*EXERCISE MATERIALS*:
----------------------------------------

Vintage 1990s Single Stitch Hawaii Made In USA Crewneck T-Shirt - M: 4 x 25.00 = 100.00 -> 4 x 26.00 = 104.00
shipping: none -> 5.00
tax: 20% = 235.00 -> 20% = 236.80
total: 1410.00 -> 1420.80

----------------------------------------

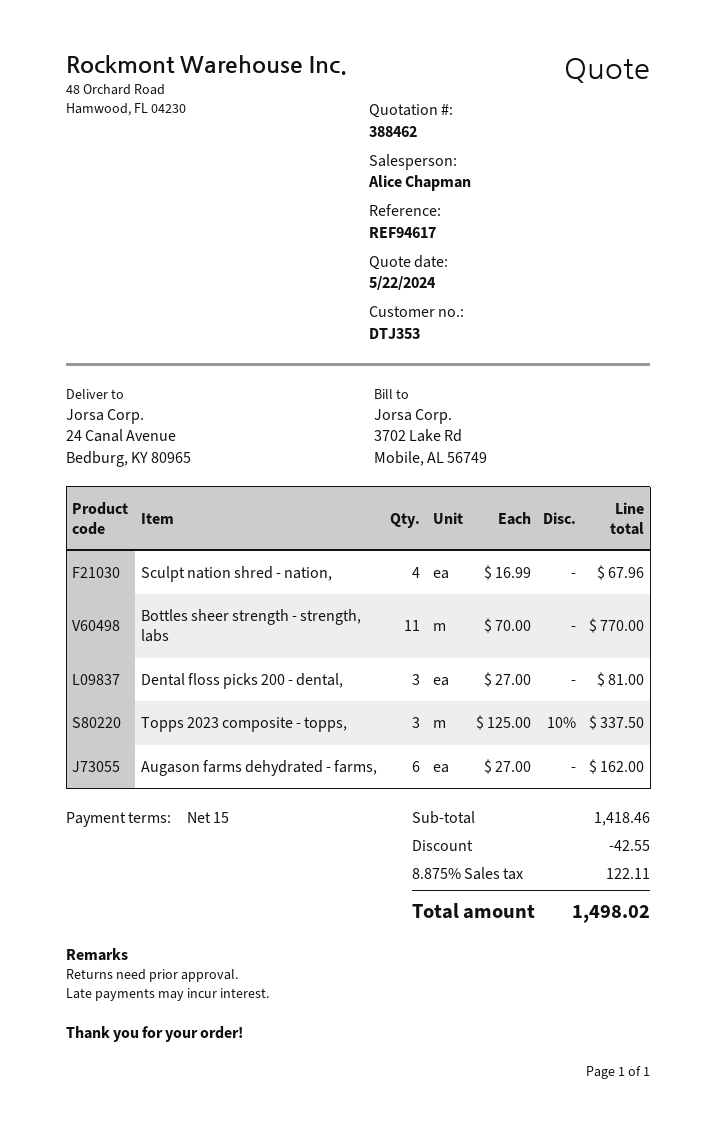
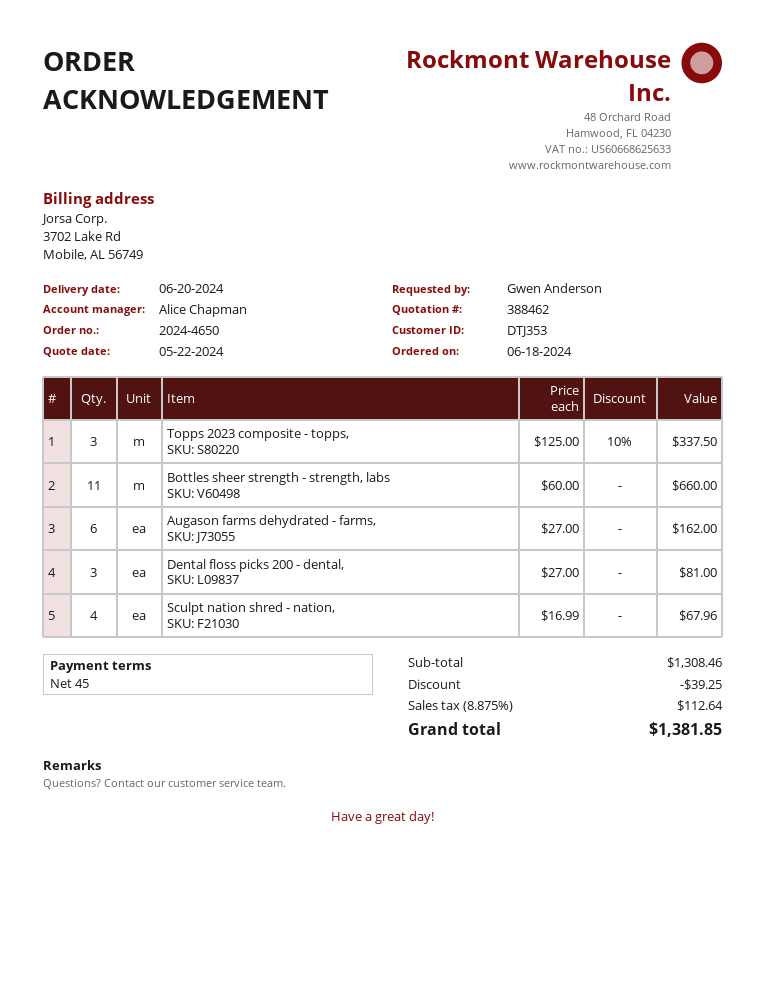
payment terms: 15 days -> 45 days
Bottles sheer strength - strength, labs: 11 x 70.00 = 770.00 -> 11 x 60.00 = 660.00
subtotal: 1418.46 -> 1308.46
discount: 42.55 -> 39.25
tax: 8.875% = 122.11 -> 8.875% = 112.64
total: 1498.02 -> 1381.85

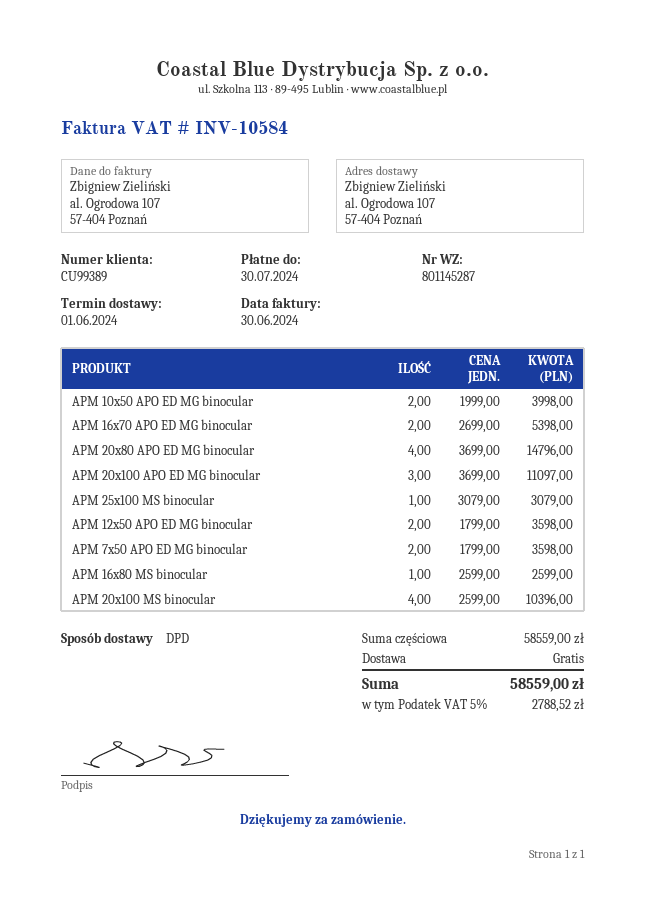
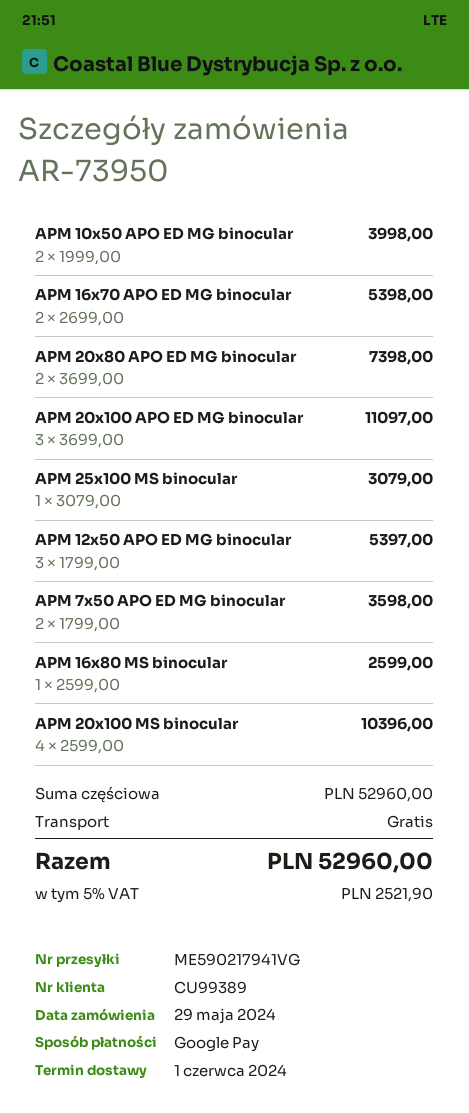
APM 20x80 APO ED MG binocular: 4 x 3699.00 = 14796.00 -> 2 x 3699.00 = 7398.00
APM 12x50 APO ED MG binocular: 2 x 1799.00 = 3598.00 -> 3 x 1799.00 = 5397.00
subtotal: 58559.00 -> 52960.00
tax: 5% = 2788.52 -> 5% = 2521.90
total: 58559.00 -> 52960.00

----------------------------------------

*EXERCISE GOAL*: In the listing above, find the line with "Vintage 1990s Single" and the line with "total: 1410.00 -> 1420.80", then print exactly those two lines and every line between them, and nothing more.

*ANSWER TO THIS EXERCISE*:
Vintage 1990s Single Stitch Hawaii Made In USA Crewneck T-Shirt - M: 4 x 25.00 = 100.00 -> 4 x 26.00 = 104.00
shipping: none -> 5.00
tax: 20% = 235.00 -> 20% = 236.80
total: 1410.00 -> 1420.80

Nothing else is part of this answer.